**The task:** Exactly as written, set down each line of the data below except its pictures.
[[ Given entries, beginning ]]
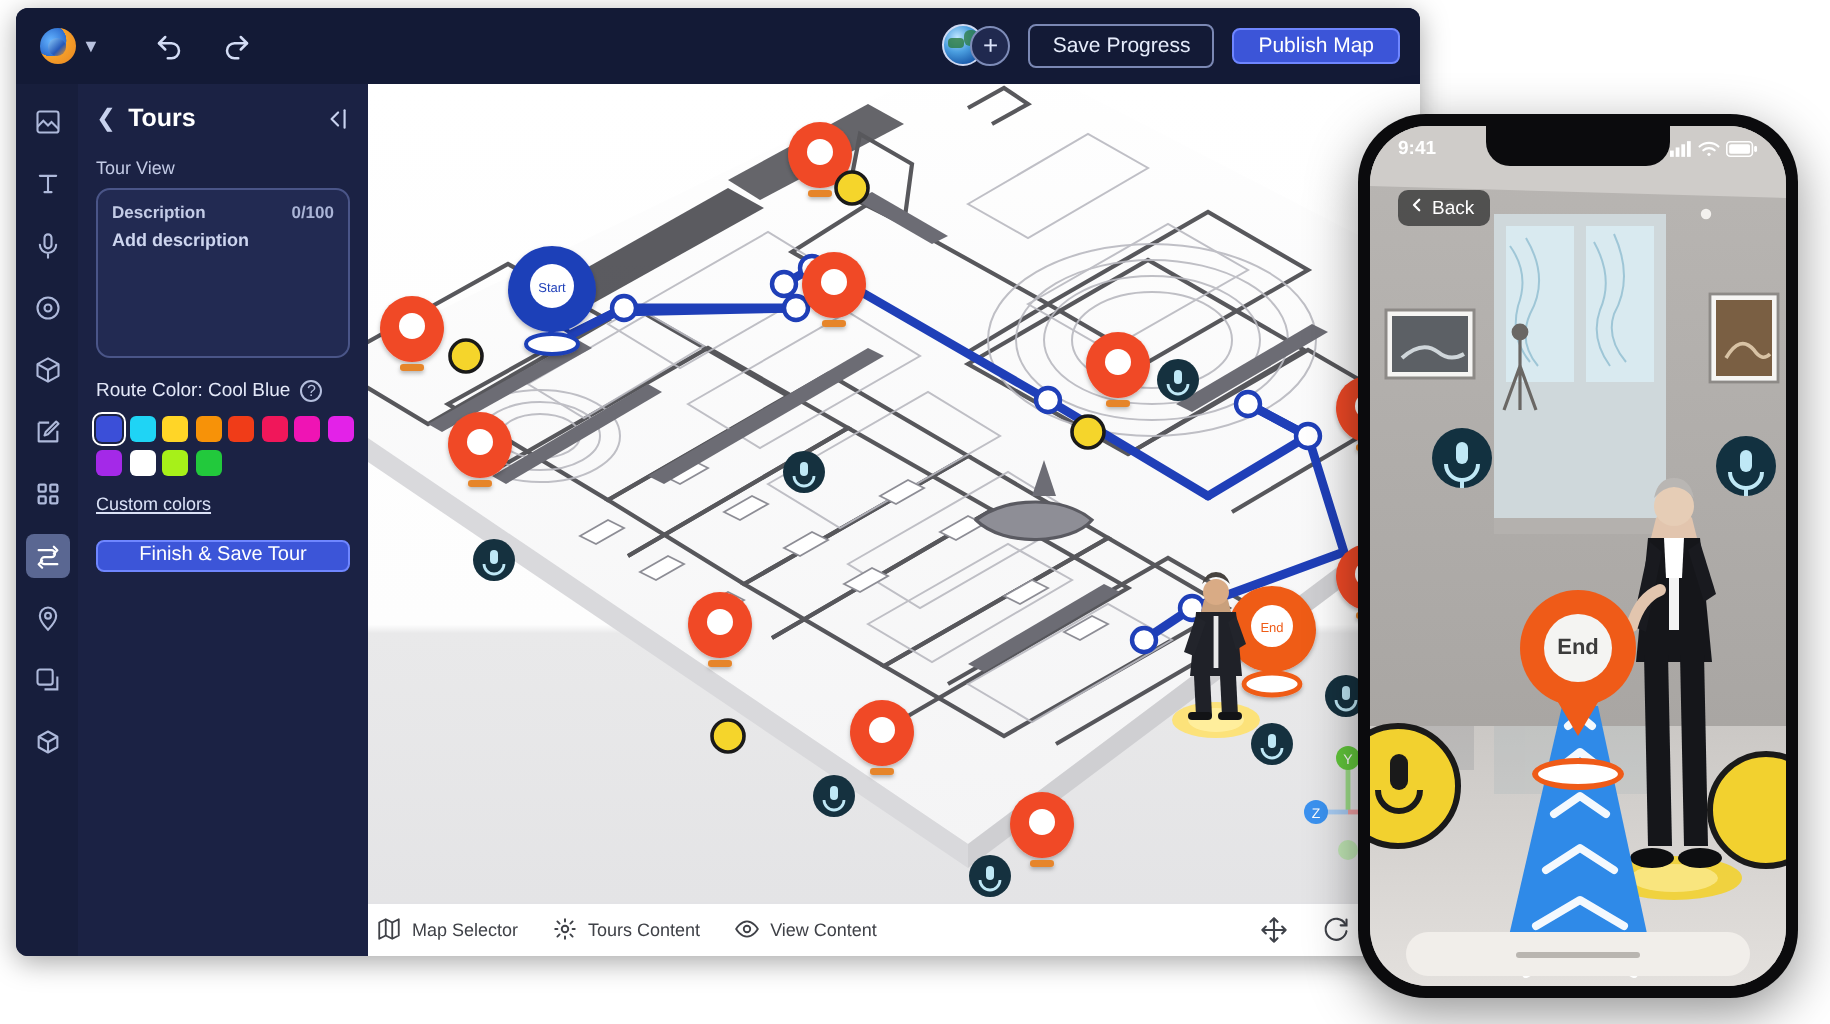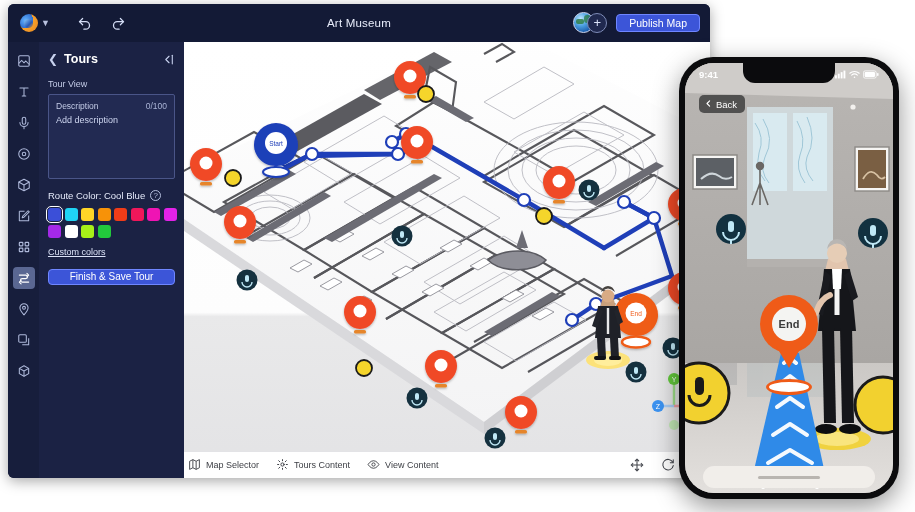--- a/index.html
+++ b/index.html
@@ -250,7 +250,6 @@
         </div>
       </div>
 
-      <div class="app-title">Art Museum</div>
 
       <div class="topbar-right">
         <div class="avatar-group">

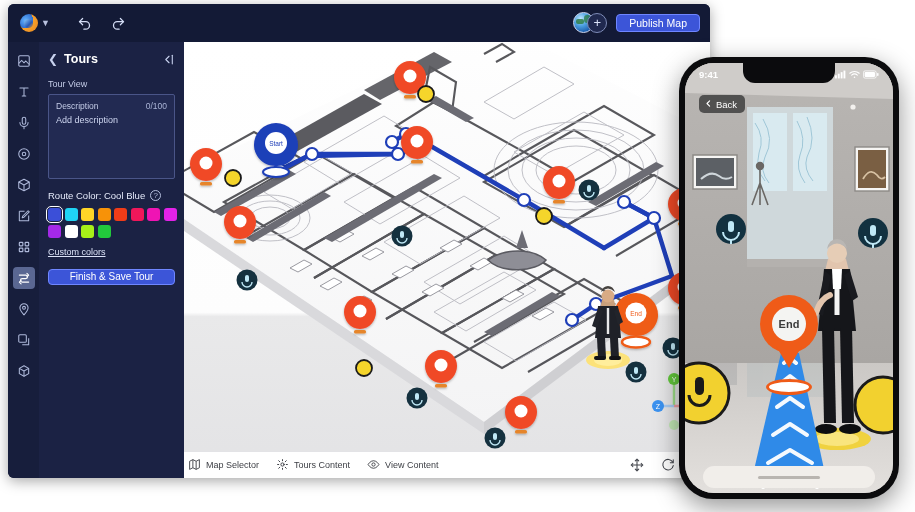--- a/index.html
+++ b/index.html
@@ -256,6 +256,7 @@
           <div class="avatar"></div>
           <div class="plus-badge">+</div>
         </div>
+        <button class="btn-ghost">Save Progress</button>
         <button class="btn-primary">Publish Map</button>
       </div>
     </div>

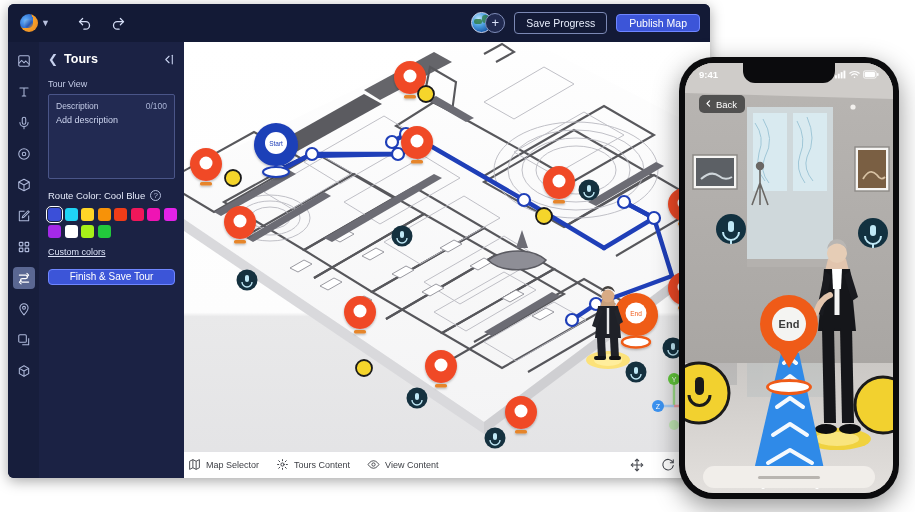--- a/index.html
+++ b/index.html
@@ -117,9 +117,9 @@
     font-size:9.5px; font-family:inherit; padding:0 7px; outline:none;
   }
   .desc-box {
-    margin-top:0; width:100%; height:85px; border-radius:2px;
+    margin-top:0; width:100%; height:85px; border-radius:7px;
     background:#222a52; border:1px solid #4a5588; padding:6px 7px;
-    position:relative; cursor:text;
+    position:relative; cursor:text;font-weight:bold;
   }
   .desc-row { display:flex; justify-content:space-between; align-items:baseline; }
   .desc-label { color:#c3cbe6; font-size:8.5px; }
[[ Given entries, end ]]
**Finished exercise:**
--- a/index.html
+++ b/index.html
@@ -250,7 +250,6 @@
         </div>
       </div>
 
-      <div class="app-title">Art Museum</div>
 
       <div class="topbar-right">
         <div class="avatar-group">

--- a/index.html
+++ b/index.html
@@ -256,6 +256,7 @@
           <div class="avatar"></div>
           <div class="plus-badge">+</div>
         </div>
+        <button class="btn-ghost">Save Progress</button>
         <button class="btn-primary">Publish Map</button>
       </div>
     </div>

--- a/index.html
+++ b/index.html
@@ -117,9 +117,9 @@
     font-size:9.5px; font-family:inherit; padding:0 7px; outline:none;
   }
   .desc-box {
-    margin-top:0; width:100%; height:85px; border-radius:2px;
+    margin-top:0; width:100%; height:85px; border-radius:7px;
     background:#222a52; border:1px solid #4a5588; padding:6px 7px;
-    position:relative; cursor:text;
+    position:relative; cursor:text;font-weight:bold;
   }
   .desc-row { display:flex; justify-content:space-between; align-items:baseline; }
   .desc-label { color:#c3cbe6; font-size:8.5px; }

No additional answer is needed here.